Your output should be the records below, word for word and picture-free.

-- Data for review --
● ● ●

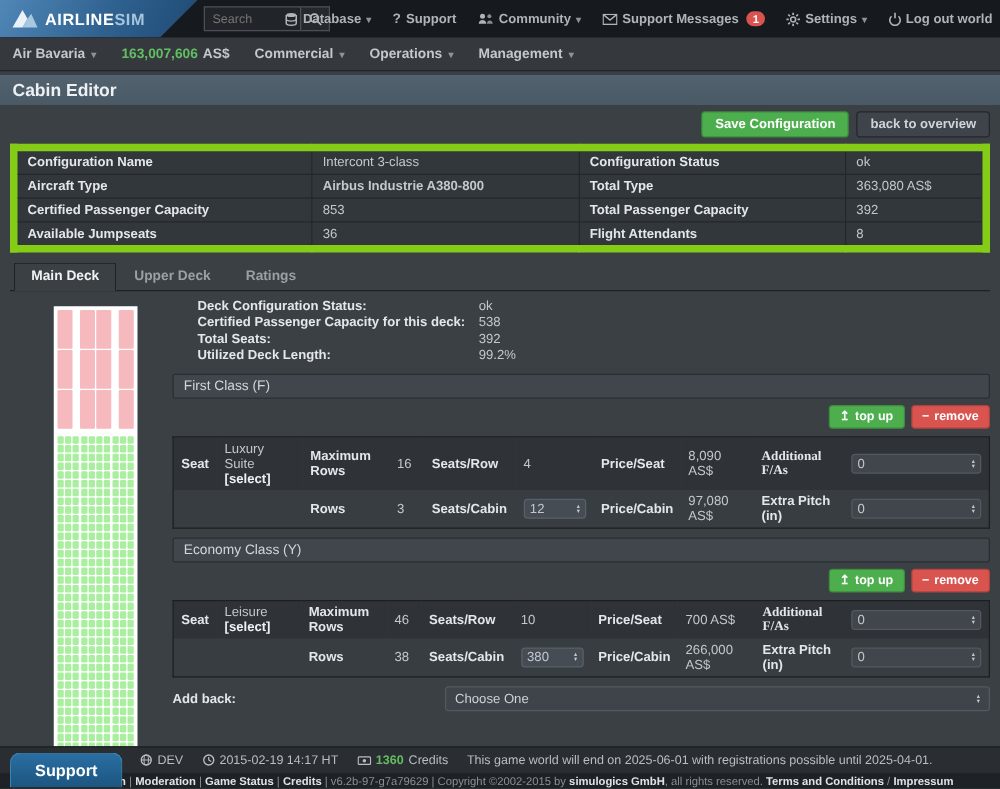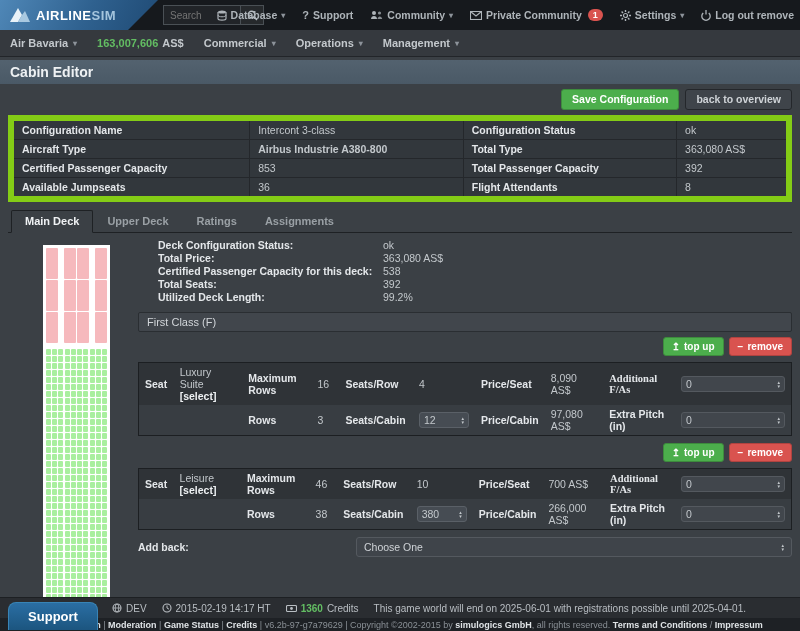--- a/index.html
+++ b/index.html
@@ -169,7 +169,7 @@
         <rect x=".5" y=".5" width="11" height="8" fill="none" stroke="currentColor" stroke-width="1.1"></rect>
         <path d="M.5.5 6 5 11.5.5" fill="none" stroke="currentColor" stroke-width="1.1"></path>
       </svg>
-      <span>Private Community</span>
+      <span>Support Messages</span>
       <span class="badge-red">1</span>
     </span>
     <span class="tm-item">

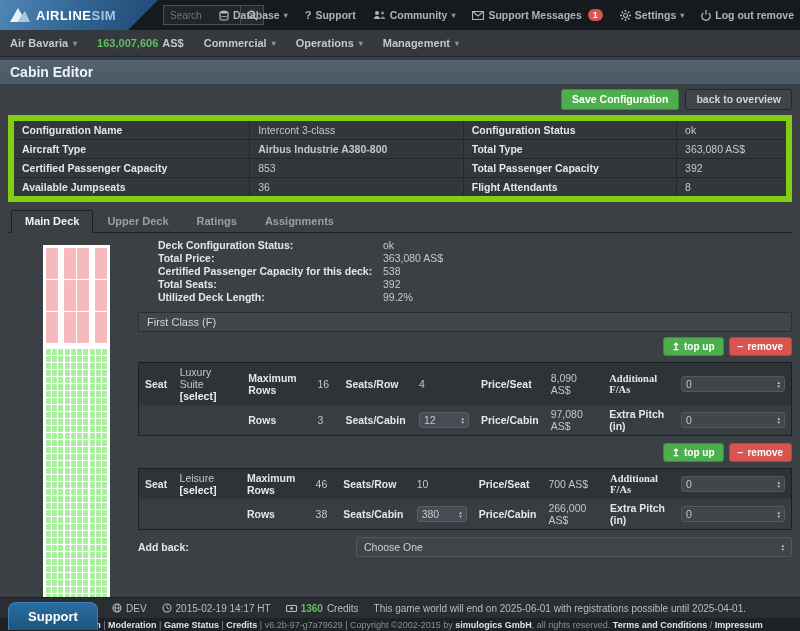--- a/index.html
+++ b/index.html
@@ -194,7 +194,7 @@
         <path d="M2.2 3a4.2 4.2 0 1 0 5.6 0" fill="none" stroke="currentColor" stroke-width="1.3"></path>
         <line x1="5" y1="0" x2="5" y2="4.5" stroke="currentColor" stroke-width="1.3"></line>
       </svg>
-      <span>Log out remove</span>
+      <span>Log out world</span>
     </span>
   </div>
 </div>

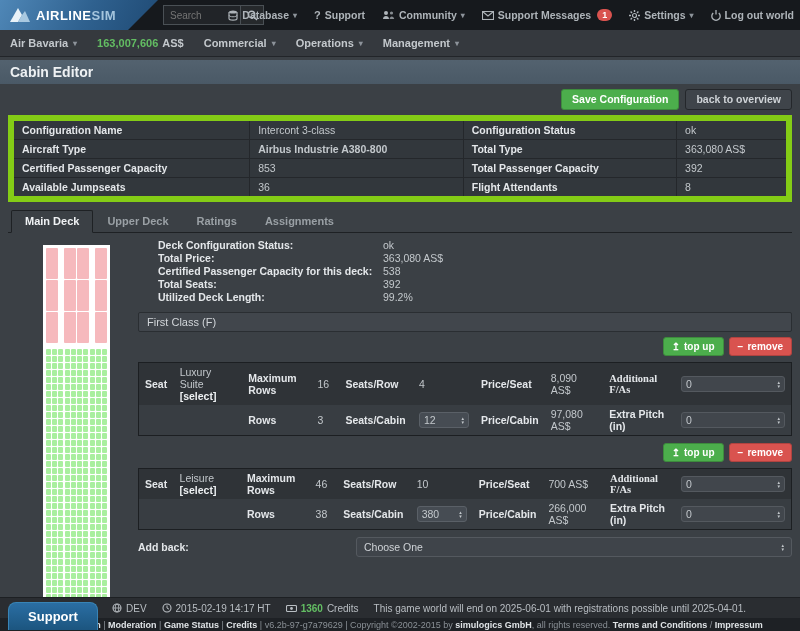--- a/index.html
+++ b/index.html
@@ -264,7 +264,6 @@
     <span class="tab active">Main Deck</span>
     <span class="tab">Upper Deck</span>
     <span class="tab">Ratings</span>
-    <span class="tab">Assignments</span>
   </div>
 
   <div class="tab-panel">

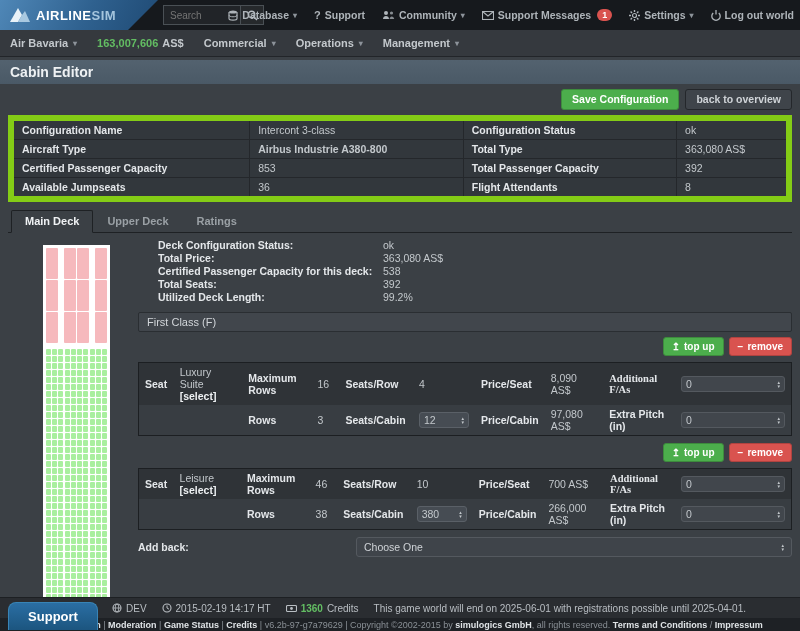--- a/index.html
+++ b/index.html
@@ -1003,10 +1003,6 @@
           <span class="ds-value ok">ok</span>
         </div>
         <div class="ds-row">
-          <span class="ds-label">Total Price:</span>
-          <span class="ds-value">363,080 AS$</span>
-        </div>
-        <div class="ds-row">
           <span class="ds-label">Certified Passenger Capacity for this deck:</span>
           <span class="ds-value">538</span>
         </div>

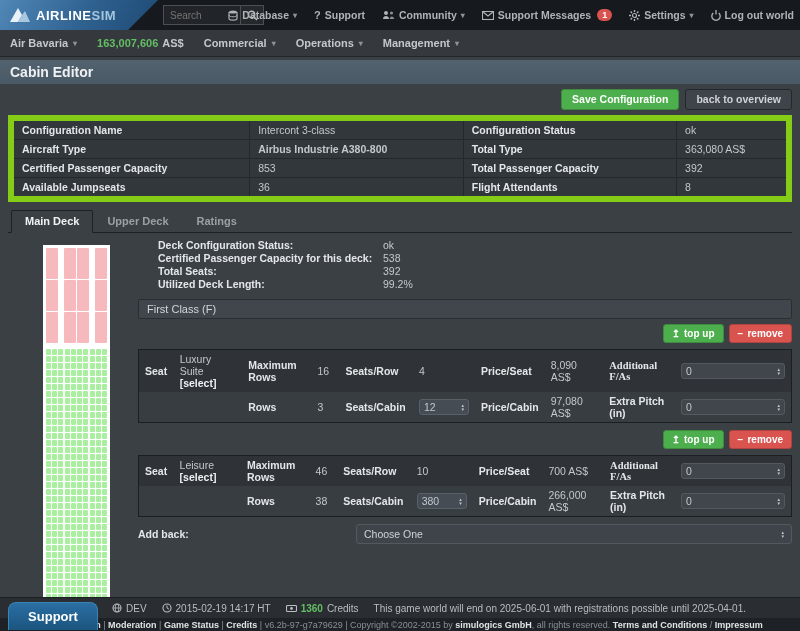--- a/index.html
+++ b/index.html
@@ -1080,6 +1080,7 @@
       </tbody>
         </table>
 
+      <div class="cabin-header">Economy Class (Y)</div>
       <div class="cabin-actions">
         <span class="btn btn-green btn-sm">
             <span>↥</span>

● ● ●

-- Result of this task --
--- a/index.html
+++ b/index.html
@@ -169,7 +169,7 @@
         <rect x=".5" y=".5" width="11" height="8" fill="none" stroke="currentColor" stroke-width="1.1"></rect>
         <path d="M.5.5 6 5 11.5.5" fill="none" stroke="currentColor" stroke-width="1.1"></path>
       </svg>
-      <span>Private Community</span>
+      <span>Support Messages</span>
       <span class="badge-red">1</span>
     </span>
     <span class="tm-item">

--- a/index.html
+++ b/index.html
@@ -194,7 +194,7 @@
         <path d="M2.2 3a4.2 4.2 0 1 0 5.6 0" fill="none" stroke="currentColor" stroke-width="1.3"></path>
         <line x1="5" y1="0" x2="5" y2="4.5" stroke="currentColor" stroke-width="1.3"></line>
       </svg>
-      <span>Log out remove</span>
+      <span>Log out world</span>
     </span>
   </div>
 </div>

--- a/index.html
+++ b/index.html
@@ -264,7 +264,6 @@
     <span class="tab active">Main Deck</span>
     <span class="tab">Upper Deck</span>
     <span class="tab">Ratings</span>
-    <span class="tab">Assignments</span>
   </div>
 
   <div class="tab-panel">

--- a/index.html
+++ b/index.html
@@ -1003,10 +1003,6 @@
           <span class="ds-value ok">ok</span>
         </div>
         <div class="ds-row">
-          <span class="ds-label">Total Price:</span>
-          <span class="ds-value">363,080 AS$</span>
-        </div>
-        <div class="ds-row">
           <span class="ds-label">Certified Passenger Capacity for this deck:</span>
           <span class="ds-value">538</span>
         </div>

--- a/index.html
+++ b/index.html
@@ -1080,6 +1080,7 @@
       </tbody>
         </table>
 
+      <div class="cabin-header">Economy Class (Y)</div>
       <div class="cabin-actions">
         <span class="btn btn-green btn-sm">
             <span>↥</span>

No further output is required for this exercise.